A dark foe. A forbidden love. A deadly, high-seas quest. Mercenary sailor Jack's past comes back to haunt him... More

Chapter 1.1
Chapter 1.3
Chapter 2.1
Chapter 2.2
Chapter 2.3

Chapter 1.2

9.7K 504 142
By CeeMTaylor

Anaphe
The Season of Heat
Fan
án the 29; 2421

The city of Anaphe stood proud at the tip of Oceana's southern peninsula, towering over limestone cliffs and facing east towards the ocean. At its feet rivers had worn valleys and gorges into the rock throughout the years, obstacles that generations of men mended with wide stone bridges. Not fire nor flood nor years of Dramorian rule had ruined them; they stood as a reminder of the city's resilience, and marked the greatest difference between Anaphe and her twin city to the north.

Imran disliked both of them, but dreaded visits to Anaphe far more.

Like Armathia, Anaphe's walls were white, gilt gates gleaming in the late afternoon sunlight. Many of Anaphe's towers, though once just as proud, had fallen prey to the last Dramorian occupation, leaving only a handful of the oldest stretching up into a cloudless sky. Imran thought them fine to look at, but disliked the sight of them all the same. His heritage was impossible to hide within Anaphe's walls, and as a result he tended to receive a frosty welcome from its inhabitants.

He would much rather spend the season along the desert border, else traveling through the settlements that sprawled past Anaphe's walls towards the water. Little hamlets clustered along the coastline's many inlets as far as the eye could see. Yet few ventured inland along the banks of the river, preferring to build upon the beaches – for past the great ravines at the tip of the Anaphean peninsula, the jungle began.

"Why am I not surprised?"

Imran came to a halt beside Valory, whose horse tossed its head with an impatient whicker. The bridge before them told the tale of the storm that had rolled through two nights prior. Though the river remained swollen with rain, water levels had subsided enough that, at first glance, the maze of flotsam and debris blocking the entry to the bridge made little sense. A heartbeat later, Little muttered,

"Good job we went overland. Looks like the coast was whacked something fierce."
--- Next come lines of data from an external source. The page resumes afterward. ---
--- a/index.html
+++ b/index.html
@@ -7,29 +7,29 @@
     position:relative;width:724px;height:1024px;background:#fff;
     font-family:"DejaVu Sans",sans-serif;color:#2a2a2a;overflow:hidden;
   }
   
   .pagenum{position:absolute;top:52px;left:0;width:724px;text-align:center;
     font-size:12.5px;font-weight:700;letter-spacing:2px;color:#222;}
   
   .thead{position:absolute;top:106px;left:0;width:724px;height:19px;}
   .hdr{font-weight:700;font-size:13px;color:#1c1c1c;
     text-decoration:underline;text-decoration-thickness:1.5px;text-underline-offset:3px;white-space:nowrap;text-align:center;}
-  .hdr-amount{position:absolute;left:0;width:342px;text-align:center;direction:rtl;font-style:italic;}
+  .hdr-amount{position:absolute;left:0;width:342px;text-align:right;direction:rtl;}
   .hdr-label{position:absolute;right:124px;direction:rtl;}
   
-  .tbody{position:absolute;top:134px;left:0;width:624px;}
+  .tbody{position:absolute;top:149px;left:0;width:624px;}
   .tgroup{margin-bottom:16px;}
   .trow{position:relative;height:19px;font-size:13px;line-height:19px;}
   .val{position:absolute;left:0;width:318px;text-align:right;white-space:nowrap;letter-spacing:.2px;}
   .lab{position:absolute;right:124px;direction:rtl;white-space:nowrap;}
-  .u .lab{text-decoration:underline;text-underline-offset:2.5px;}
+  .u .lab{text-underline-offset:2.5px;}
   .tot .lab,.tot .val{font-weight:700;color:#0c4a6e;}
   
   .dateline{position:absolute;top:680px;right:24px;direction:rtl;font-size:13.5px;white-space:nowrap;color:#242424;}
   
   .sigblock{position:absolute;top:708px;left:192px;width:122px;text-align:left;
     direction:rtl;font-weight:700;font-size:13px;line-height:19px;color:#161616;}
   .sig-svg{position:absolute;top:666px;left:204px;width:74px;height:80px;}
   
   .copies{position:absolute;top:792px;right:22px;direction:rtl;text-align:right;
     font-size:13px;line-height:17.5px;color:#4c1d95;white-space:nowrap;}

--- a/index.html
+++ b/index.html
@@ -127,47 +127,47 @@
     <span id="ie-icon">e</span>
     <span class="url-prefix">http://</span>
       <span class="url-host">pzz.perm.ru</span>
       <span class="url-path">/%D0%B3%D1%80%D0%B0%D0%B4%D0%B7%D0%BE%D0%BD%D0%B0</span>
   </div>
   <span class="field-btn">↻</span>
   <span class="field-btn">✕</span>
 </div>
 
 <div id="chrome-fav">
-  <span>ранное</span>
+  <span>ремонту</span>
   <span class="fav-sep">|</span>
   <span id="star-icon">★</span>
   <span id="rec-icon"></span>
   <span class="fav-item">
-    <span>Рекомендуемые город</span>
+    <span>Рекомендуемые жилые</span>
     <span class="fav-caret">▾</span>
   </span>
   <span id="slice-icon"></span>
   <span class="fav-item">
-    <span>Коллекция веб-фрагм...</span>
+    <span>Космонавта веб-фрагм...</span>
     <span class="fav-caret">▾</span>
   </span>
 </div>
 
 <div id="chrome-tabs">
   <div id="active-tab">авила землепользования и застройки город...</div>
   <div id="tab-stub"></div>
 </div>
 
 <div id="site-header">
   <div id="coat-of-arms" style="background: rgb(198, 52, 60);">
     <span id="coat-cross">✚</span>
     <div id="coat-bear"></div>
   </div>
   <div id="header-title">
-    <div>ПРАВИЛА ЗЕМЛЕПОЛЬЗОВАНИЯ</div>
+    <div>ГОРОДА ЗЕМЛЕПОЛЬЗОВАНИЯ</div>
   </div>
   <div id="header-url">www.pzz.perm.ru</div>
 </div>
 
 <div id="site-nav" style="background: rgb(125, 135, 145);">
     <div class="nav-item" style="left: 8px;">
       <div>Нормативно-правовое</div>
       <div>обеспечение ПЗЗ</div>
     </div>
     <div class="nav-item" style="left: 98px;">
Gabriel swung down from his horse, picking his way ahead to take a look at the severity of the blockade the storm had constructed.

"Early for the season," Valory agreed. "Do you think we can get through it?"

"Most of it looks like brush. There's one tree across the middle of it all, though – and it's not a small one. I don't think we can jump it," Gabriel called. Twisted vines and all manner of sodden shrubbery obscured him from the waist down, but Imran could see the obstacle once Gabriel climbed up to stand atop it.

"Bollocks," Little said, drawing a morose sigh of agreement from Imran and Valory alike. The tree was huge.

"If we can't move it we'll have to backtrack and take another route." Valory jumped down from his horse, hitching the reins to a rail at the edge of the entrance to the bridge.

"We lose daylight," Imran said. His only response lay in Valory's mirthless huff of agreement.

Some of Oceana's inland cities rose from the jungle, but they were few and far between. Most knew better than to inhabit its borders, and those who traveled within them did so at a rapid pace. Men were outmatched by jungle creatures during the most peaceful of times. Now, with strange sightings and violence upon their borders, Imran couldn't think of a place he'd take more care to avoid after sunset.

Except, perhaps, the deep waters of Oceana's gulf.

"You and sea-witches," Gabriel said, a half-smile turning his lips.

Imran hated it when others peeked at his thoughts. "Stop it."

"Not this again, Imran — you know I can't help it."

The conflict was an old one, hashed out with relative consistency throughout the years. He knew it wasn't liable to go anywhere, but he and Gabriel had long since taken up the sport of half-hearted bickering to pass the time.

"Cannot, or will not?"

Gabriel rolled his eyes. "If you think something with enough vehemence, I hear it word for word."

"Nosy Empath," he muttered.

"It tickles when you're worried — like an itch I can't reach. Am I supposed to ignore it and hope it goes away?"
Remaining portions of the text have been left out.